Qui est l'homme qui aimait les chiens? Car personne ne les déteste dans ce roman. Ni Trotski, éternel errant, explorant chaque interstice du piège qui se referme sur lui pour exister encore politiquement, tandis que Staline écrabouille ceux qui le soutiennent encore, et d'abord ses enfants. Ni Ramón Mercader, idéaliste aux idéaux agonisants, qui tue Trotski comme Lorenzaccio tue Philippe de Médicis, parce qu'il n'est plus que ce meurtre pour justifier sa propre existence. Ni Iván l'écrivain d'autant plus raté qu'il n'écrit plus depuis que l'art doit être le fer de lance de la révolution.

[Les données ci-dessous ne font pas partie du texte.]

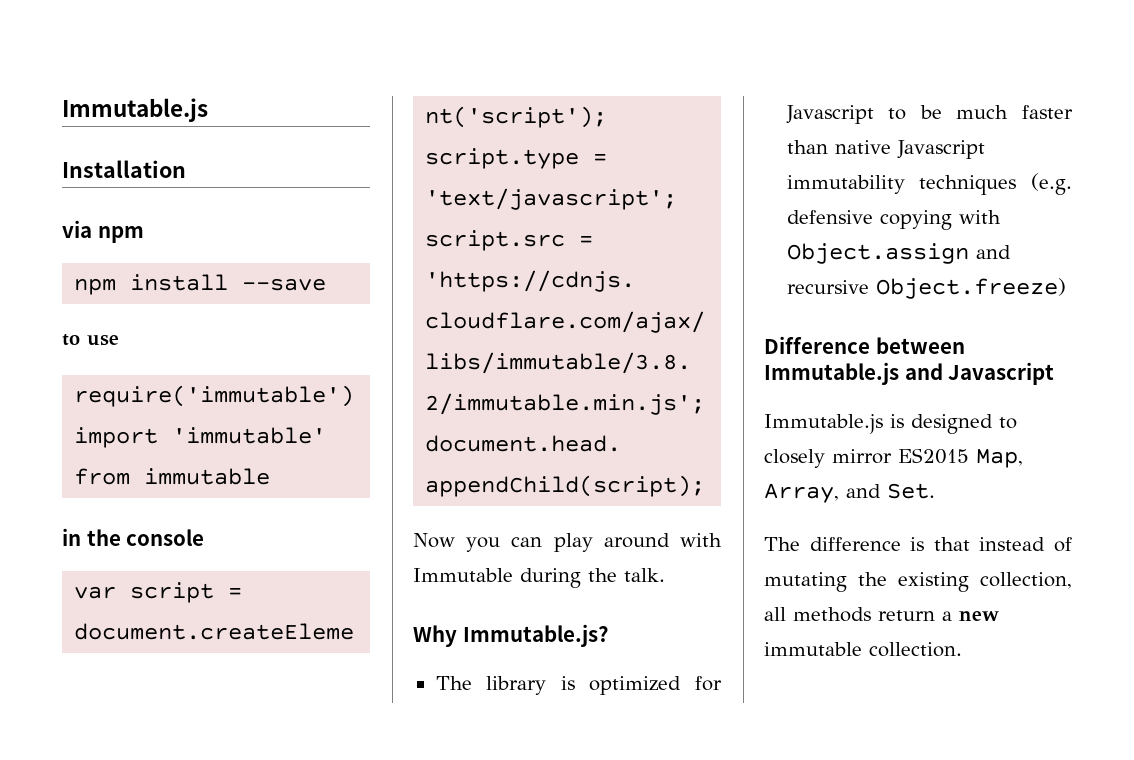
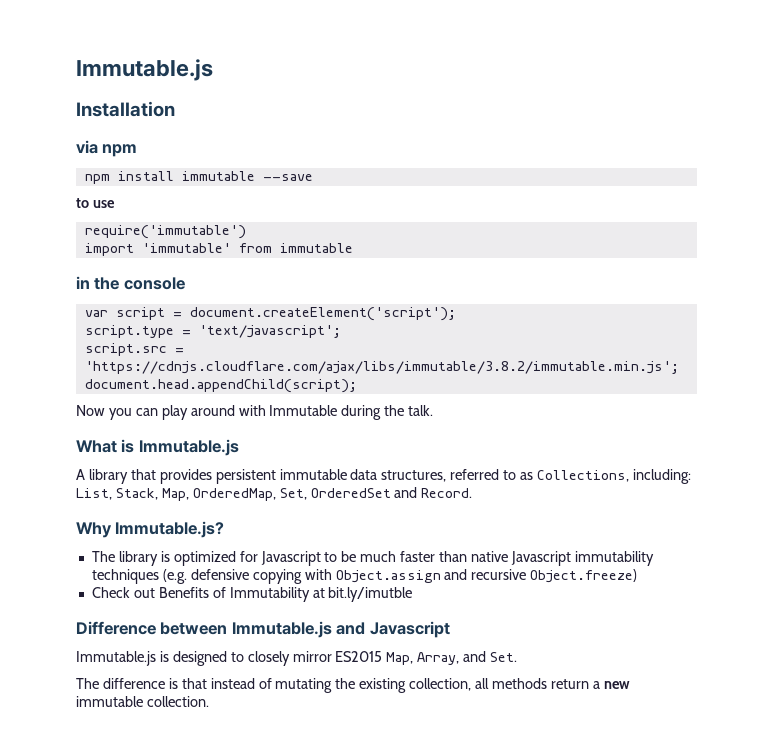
(229, 282) none -> [181,171,255,181] immutable
(665, 575) none -> [76,439,239,456] [76,469,691,484] [76,487,473,501] // What is Immutable.js // A library that provides persistent immutable data structures, referred to as Collections, including: List, Stack, Map, OrderedMap, Set, OrderedSet and Record.
(1066, 288) none -> [91,587,413,602] // Check out Benefits of Immutability at bit.ly/imutble

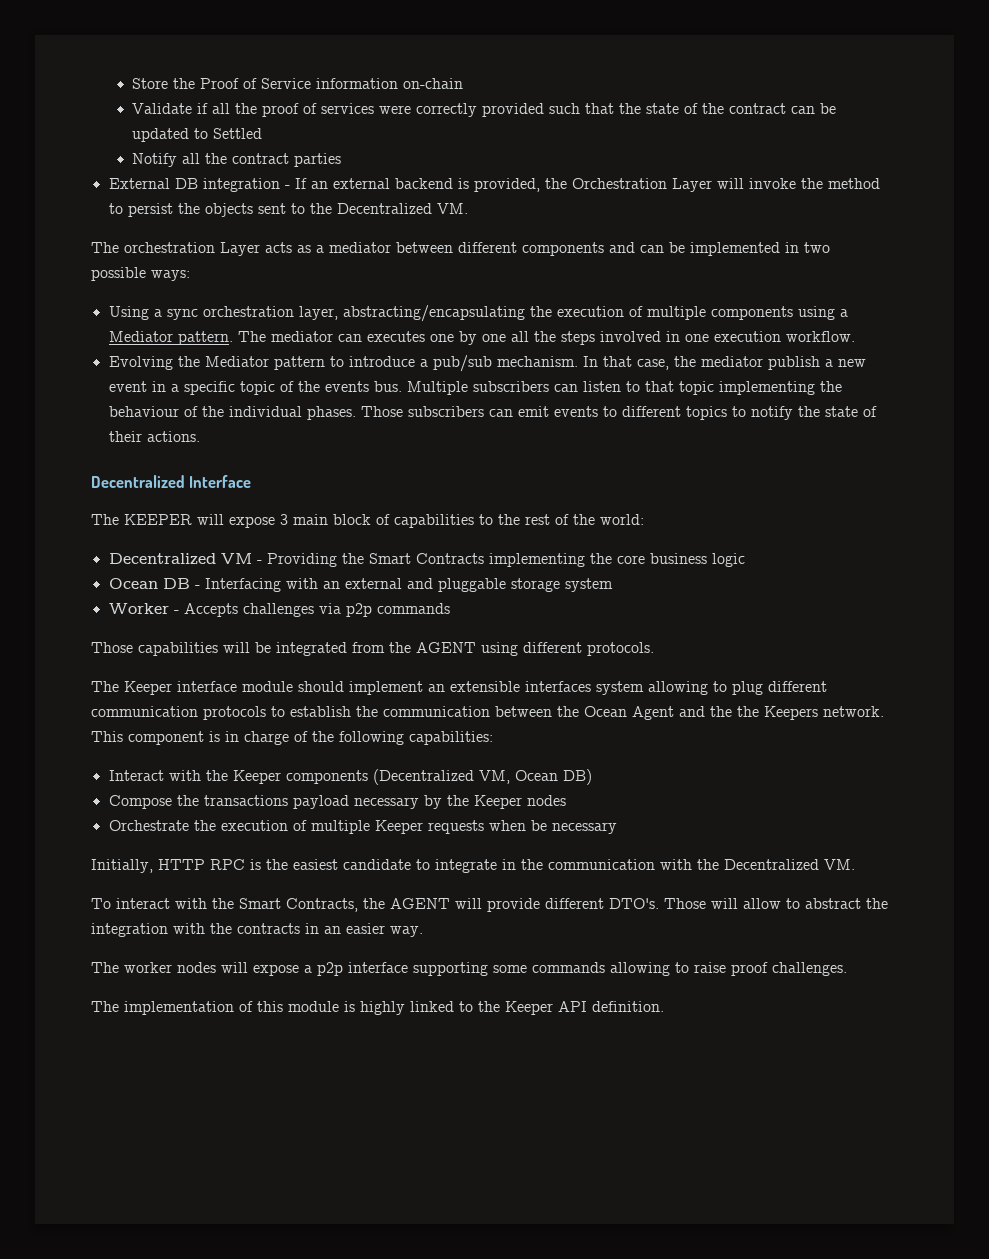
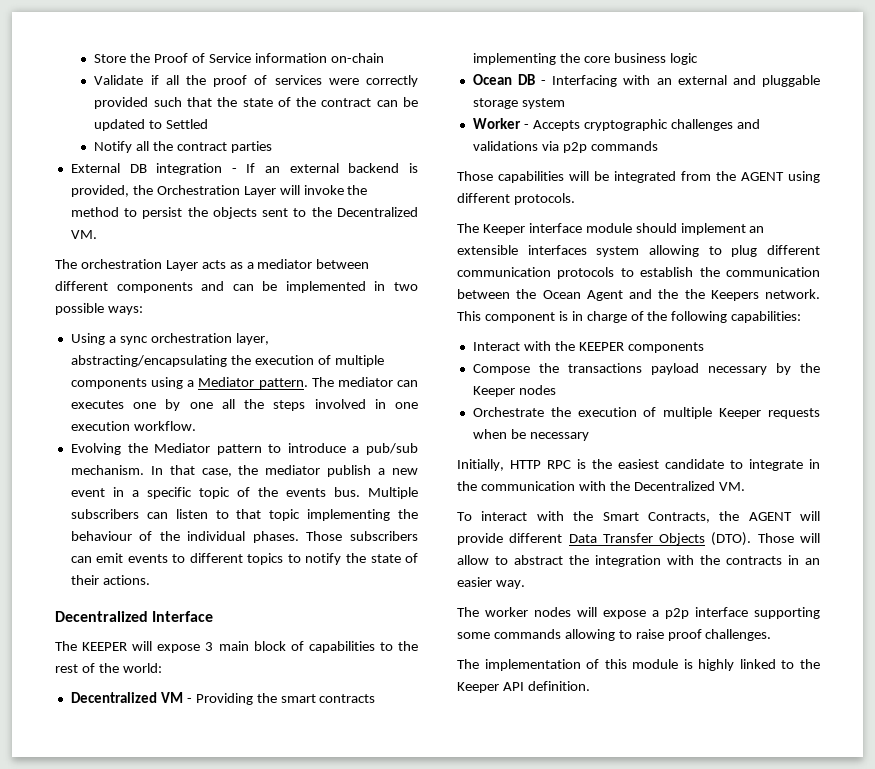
[368,553,484,564] Smart Contracts -> [280,694,376,703] smart contracts
[242,603,314,617] challenges -> [583,119,760,131] [472,141,538,151] cryptographic challenges and validations
[232,769,592,785] Keeper components (Decentralized VM, Ocean DB) -> [578,342,704,353] KEEPER components
[609,898,659,909] DTO's. -> [568,532,752,546] Data Transfer Objects (DTO).

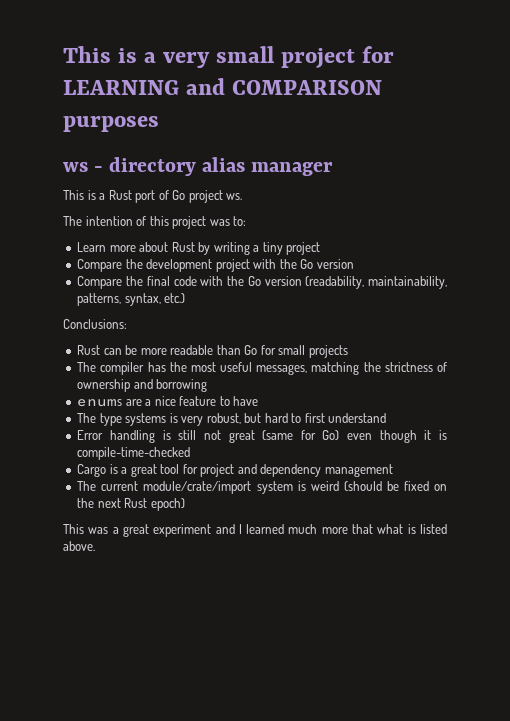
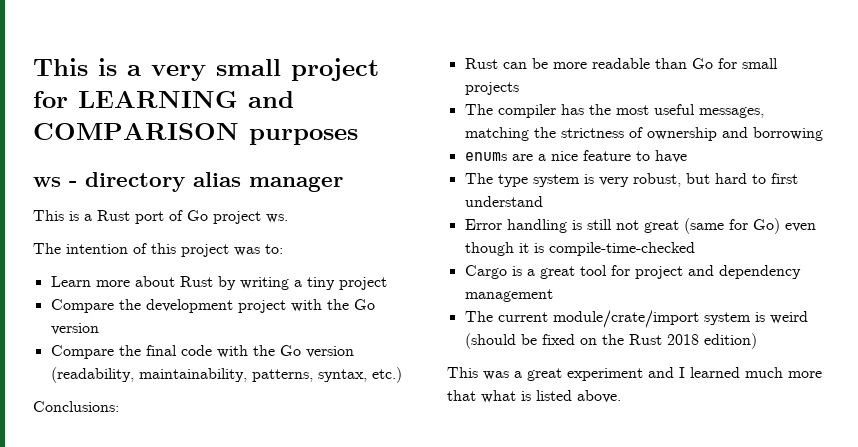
[125,413,167,426] systems -> [532,174,580,187] system
[97,498,185,511] next Rust epoch) -> [628,333,757,349] Rust 2018 edition)

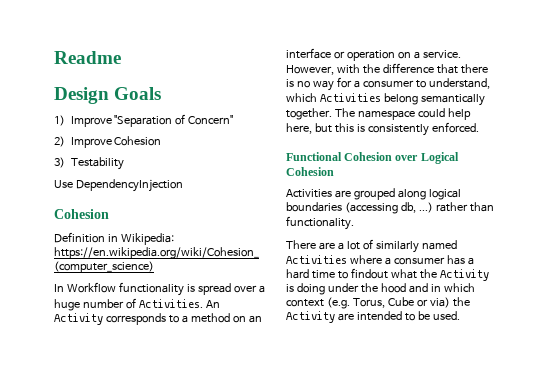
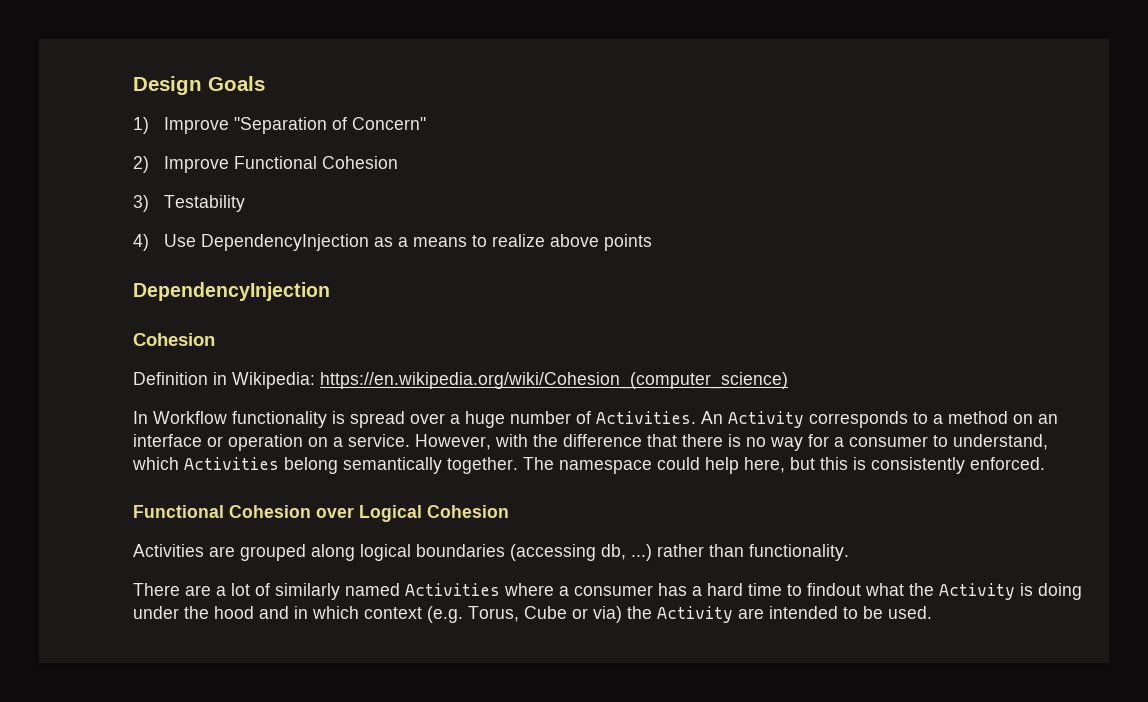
[54,51,121,64] Readme // -> (133, 85) none
(112, 142) none -> [234,156,318,169] Functional
(124, 163) none -> [133,234,149,251] 4)
(183, 185) none -> [374,234,653,251] [133,282,330,301] as a means to realize above points // DependencyInjection

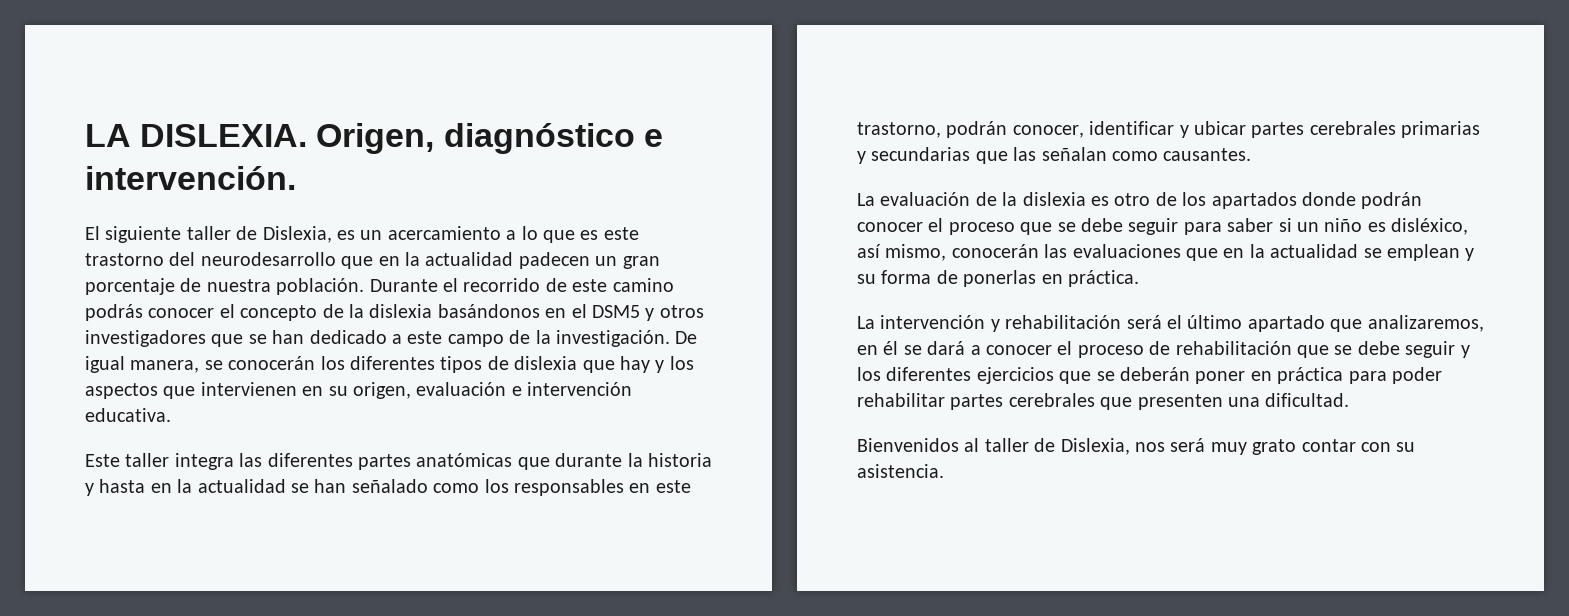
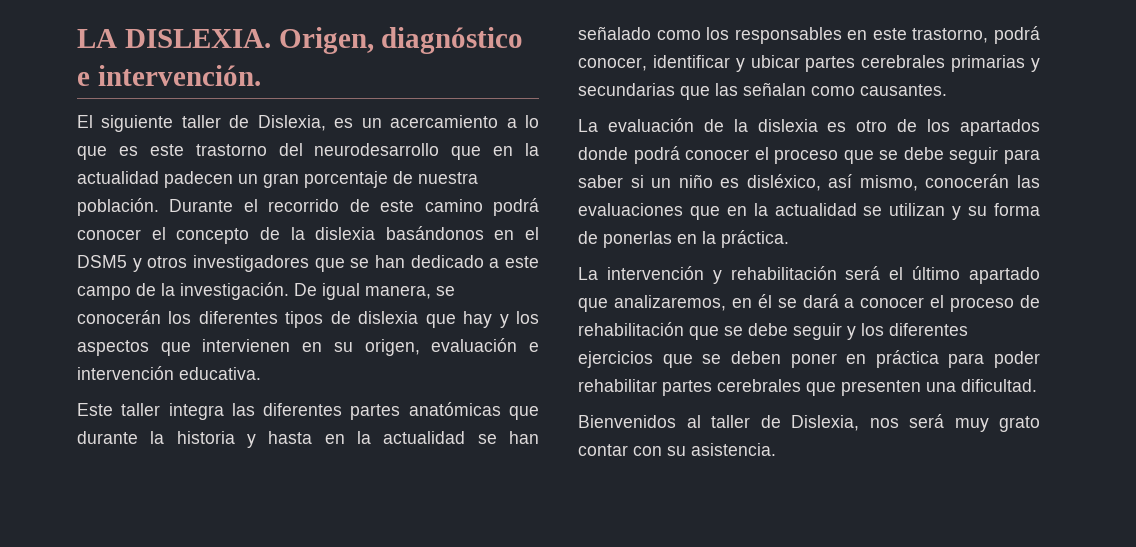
[85,304,143,321] podrás -> [493,198,539,216] podrá
[946,121,1008,138] podrán -> [994,26,1040,44] podrá
[1361,192,1423,209] podrán -> [633,146,680,164] podrá
[1387,244,1460,261] emplean -> [889,203,946,216] utilizan
(1063, 279) none -> [702,231,716,244] la
[1120,367,1190,381] deberán -> [730,351,781,364] deben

« L'homme qui aimait les chiens » est d'abord une nouvelle de Chandler qui donna son nom à un prix que Padura obtint quelques années avant la parution de ce roman. le braqueur à l'origine de ce titre justifie ses crimes par l'amour qu'il voue à une tendre jeune fille. « Elle n'était plus là, dis-je. Tu étais juste assoiffé de sang. Et si tu n'avais pas gardé ce chien jusqu'à ce qu'il tue un homme, ton protecteur n'aurait pas été poussé par la peur à te dénoncer.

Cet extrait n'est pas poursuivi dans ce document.